Speaking to the Financial Times this month, US Treasury Secretary Scott Bessent touted a half-point drop in US government borrowing costs over the 10 years since Donald Trump’s inauguration. “Where on earth is the market risk?” he asked, addressing critics of the government’s economic policies.
It is true that 10-year US Treasury yields have fallen more than those of other G7 countries in this particular period, but a greater truth is that the borrowing costs of the advanced economies have remained in sync for decades.
The US in 2025 is not an outlier. Instead, the only countries that have bucked broader trends relatively briefly over the past 35 years are Italy and Britain during the exchange rate mechanism crisis of 1992, Italy again in 1995 before it had the courage to join the euro, Italy for a third time during the eurozone crisis of early 2010, and Japan throughout the period when the country was mired in persistent deflation.
Synchronized movements in government borrowing costs have led economists to think global forces were responsible, with theories for the decline in long-term interest rates including population aging, excess Asian savings and secular stagnation.

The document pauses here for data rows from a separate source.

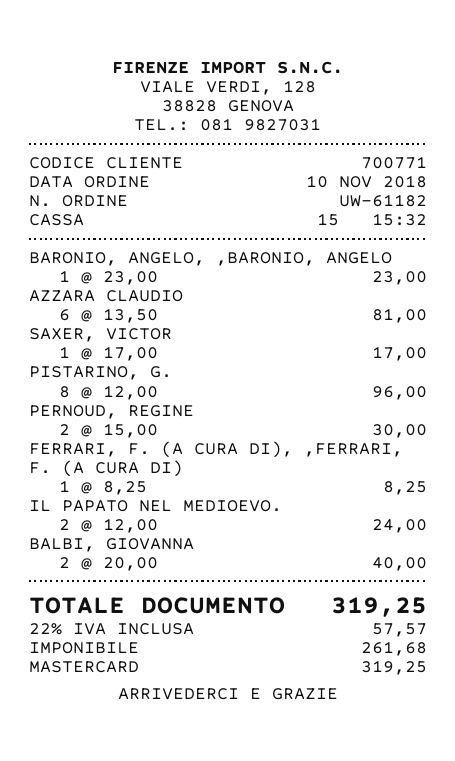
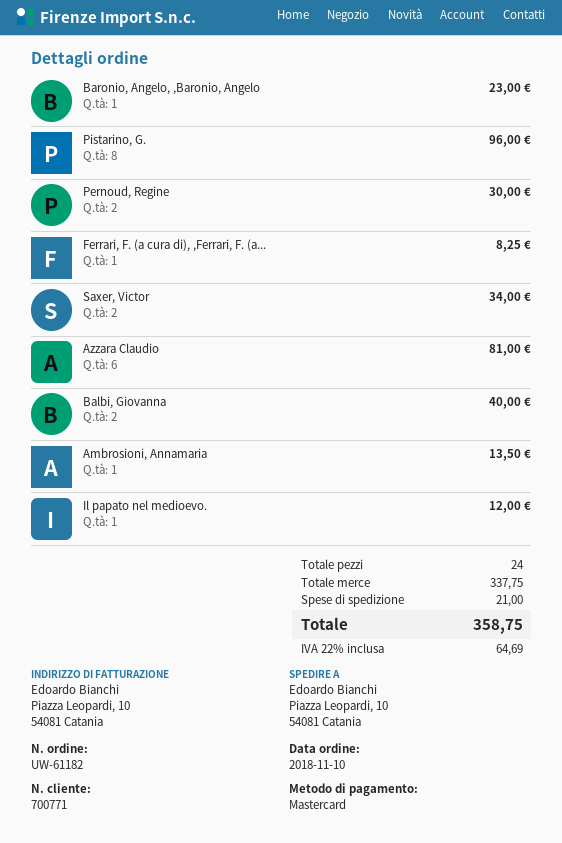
SAXER, VICTOR: 1 for 17.00 -> 2 for 34.00
IL PAPATO NEL MEDIOEVO.: 2 for 24.00 -> 1 for 12.00
Ambrosioni, Annamaria: none -> 1 for 13.50
shipping: none -> 21.00
tax: 22% = 57.57 -> 22% = 64.69
total: 319.25 -> 358.75

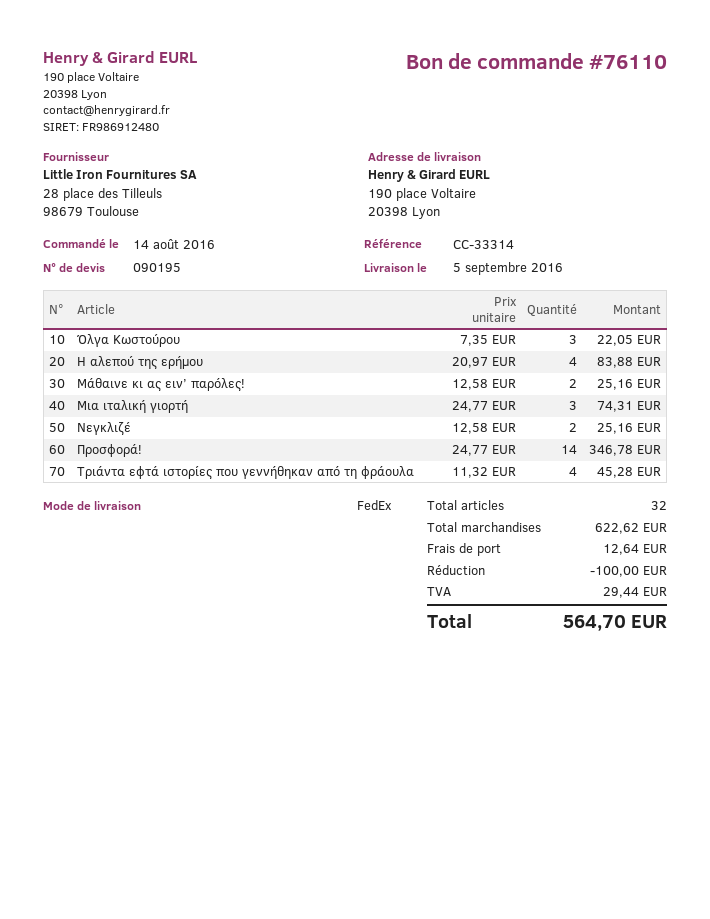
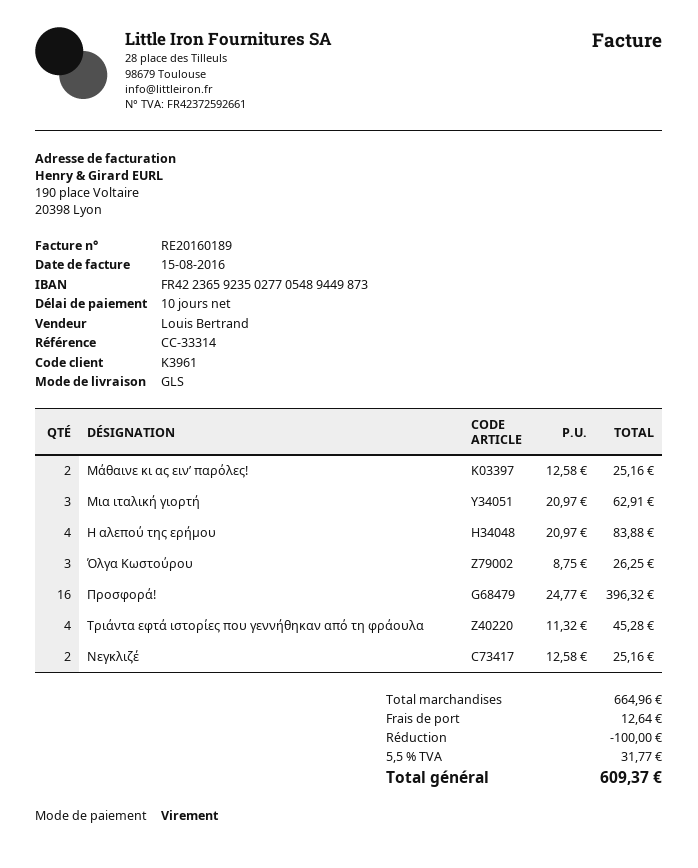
shipping method: FedEx -> GLS
Όλγα Κωστούρου: 3 x 7.35 = 22.05 -> 3 x 8.75 = 26.25
Μια ιταλική γιορτή: 3 x 24.77 = 74.31 -> 3 x 20.97 = 62.91
Προσφορά!: 14 x 24.77 = 346.78 -> 16 x 24.77 = 396.32
subtotal: 622.62 -> 664.96
tax: 29.44 -> 31.77
total: 564.70 -> 609.37

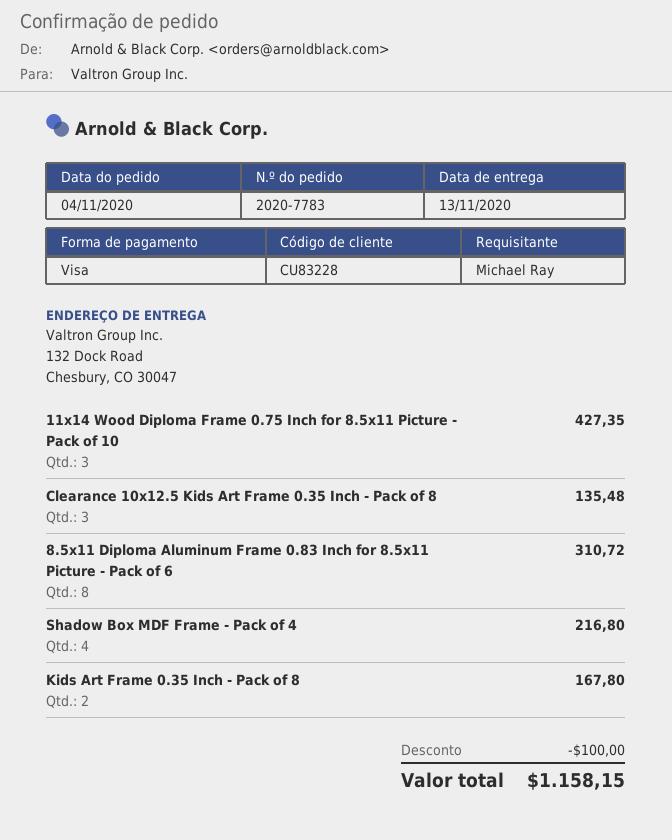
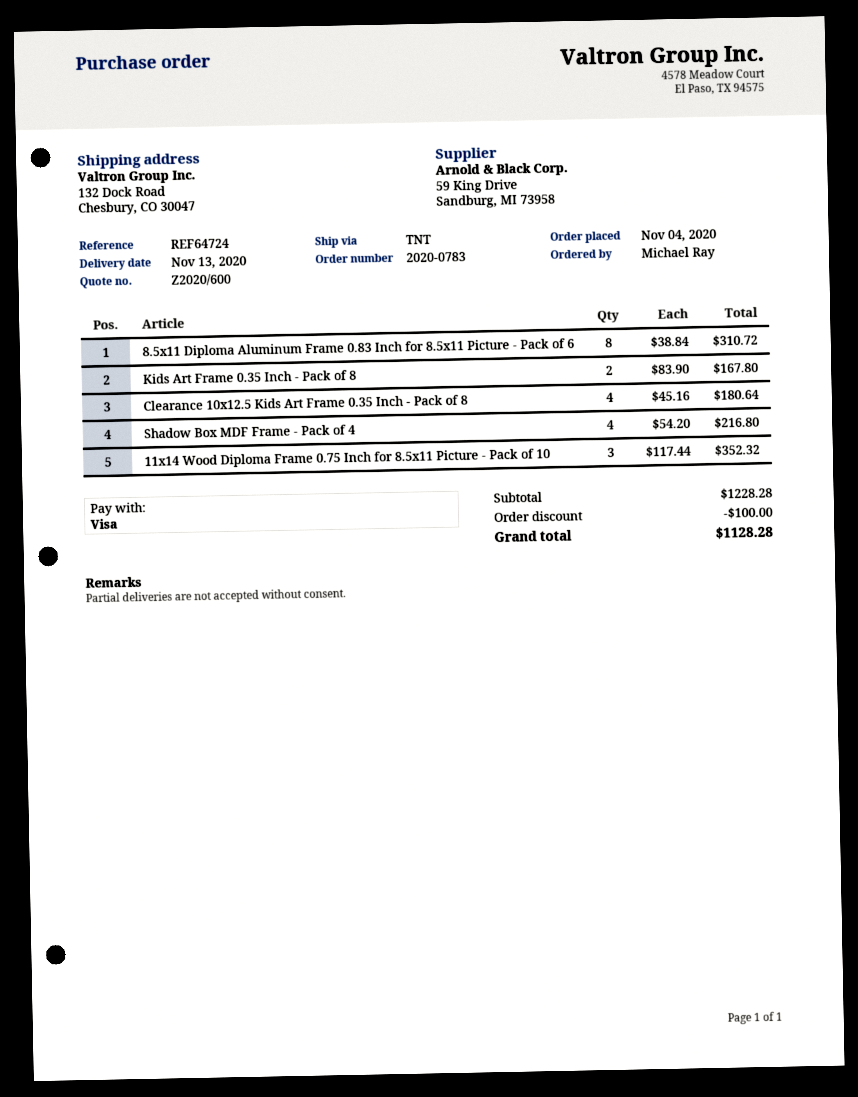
order number: 2020-7783 -> 2020-0783
11x14 Wood Diploma Frame 0.75 Inch for 8.5x11 Picture - Pack of 10: 3 for 427.35 -> 3 for 352.32
Clearance 10x12.5 Kids Art Frame 0.35 Inch - Pack of 8: 3 for 135.48 -> 4 for 180.64
total: 1158.15 -> 1128.28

However, in 2023 a remarkable paper by Sebastian Hillenbrand of Harvard Business School put the cat among the pigeons when he showed that movements in US long-term interest rates could not be separated from the Federal Reserve.
Central banks are supposed to respond to broader trends in the economy, but his paper showed the opposite was true. As the chart below shows, the entire long-term decline in 10-year U.S. Treasury yields between 1989 and 2021 occurred in the three days surrounding the Federal Open Market Committee meetings. At other times, there was no long-term decline in rates at all. The chance of this happening by chance is very close to zero.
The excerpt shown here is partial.